= EXERCISE REQUIREMENTS =
Could you transcribe each entry below exactly, minus the images?

= RECORDS FOR THE TASK =
* * *

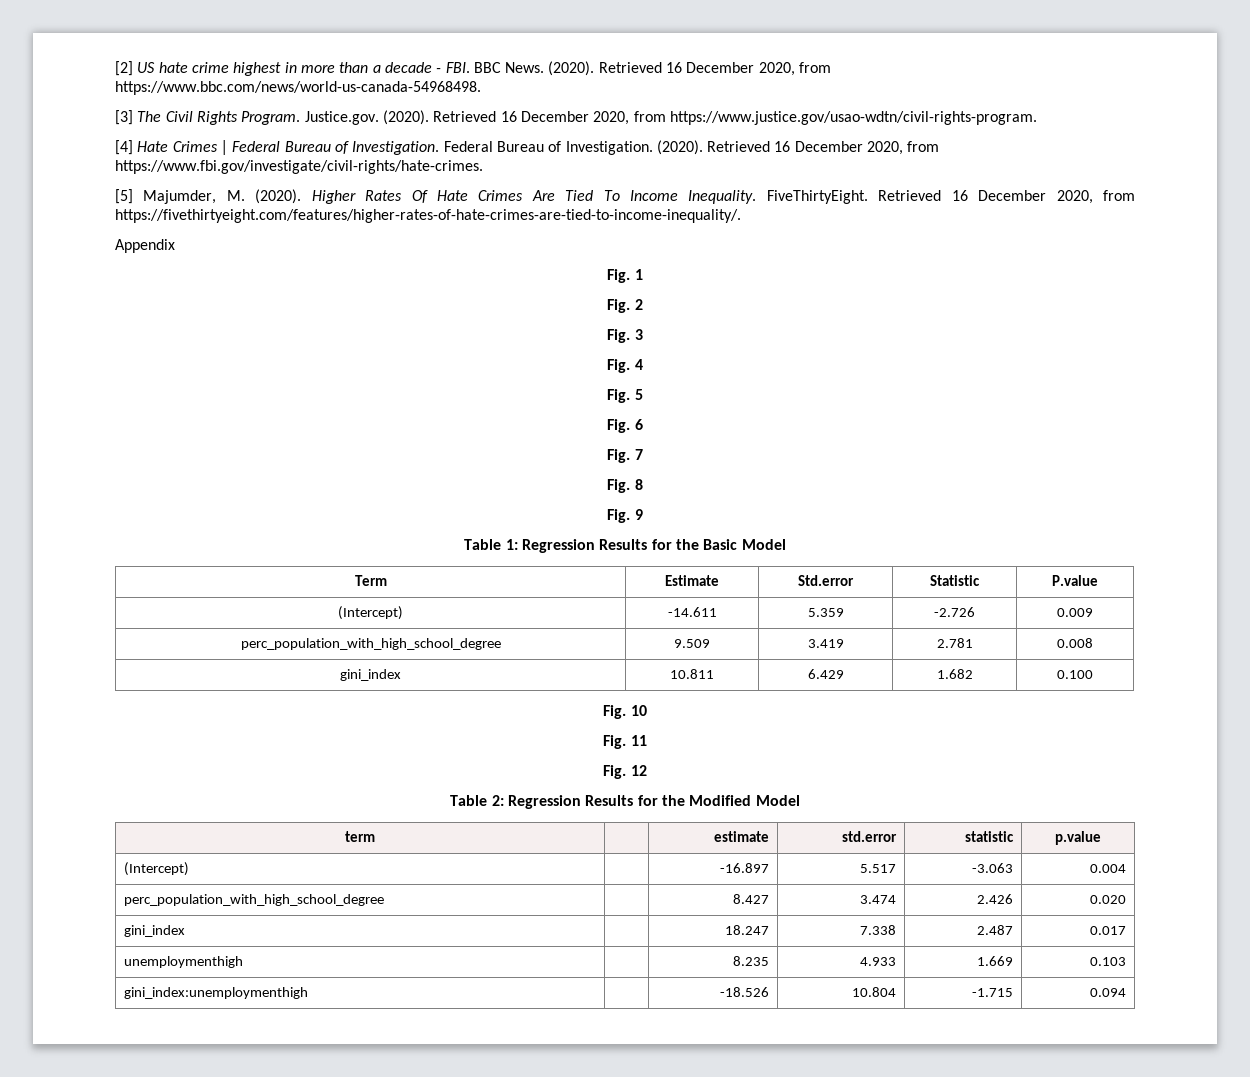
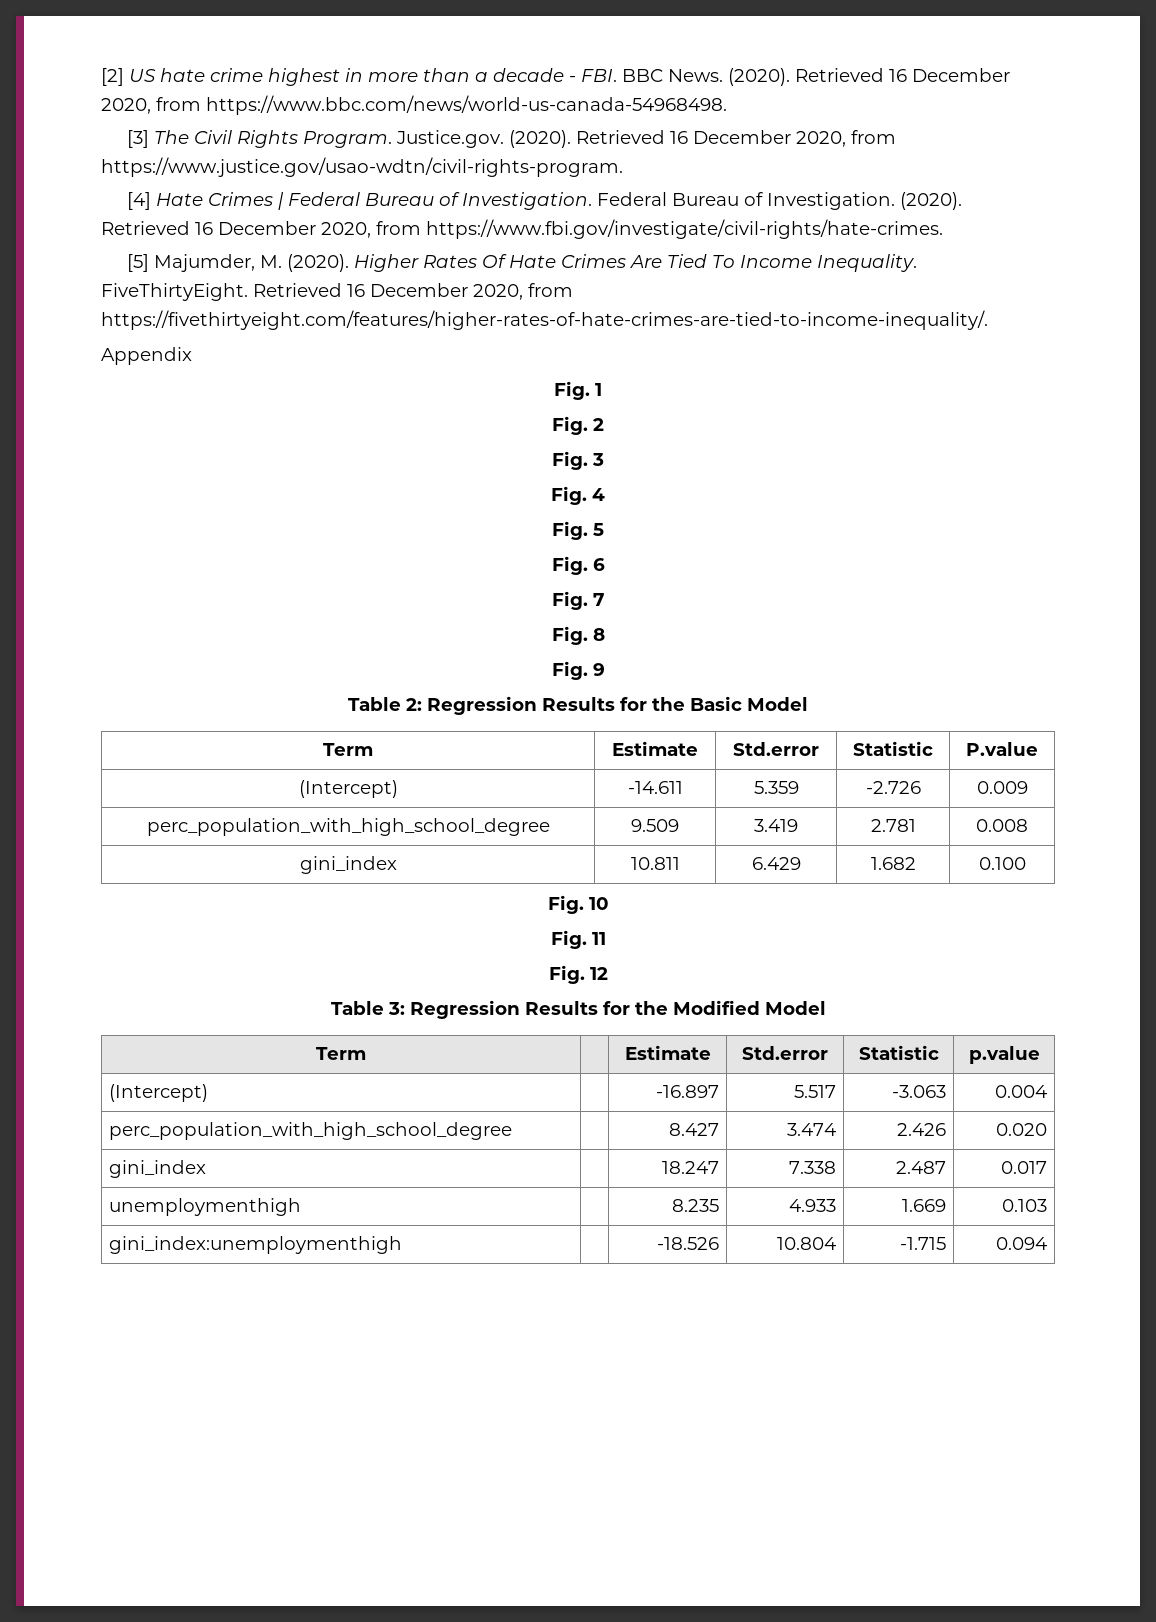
- Table 1: Regression Results for the Basic Model
+ Table 2: Regression Results for the Basic Model
- Table 2: Regression Results for the Modified Model
+ Table 3: Regression Results for the Modified Model
- term | | estimate | std.error | statistic | p.value
+ Term | | Estimate | Std.error | Statistic | p.value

* * *

= ANSWER =
- Table 1: Regression Results for the Basic Model
+ Table 2: Regression Results for the Basic Model
- Table 2: Regression Results for the Modified Model
+ Table 3: Regression Results for the Modified Model
- term | | estimate | std.error | statistic | p.value
+ Term | | Estimate | Std.error | Statistic | p.value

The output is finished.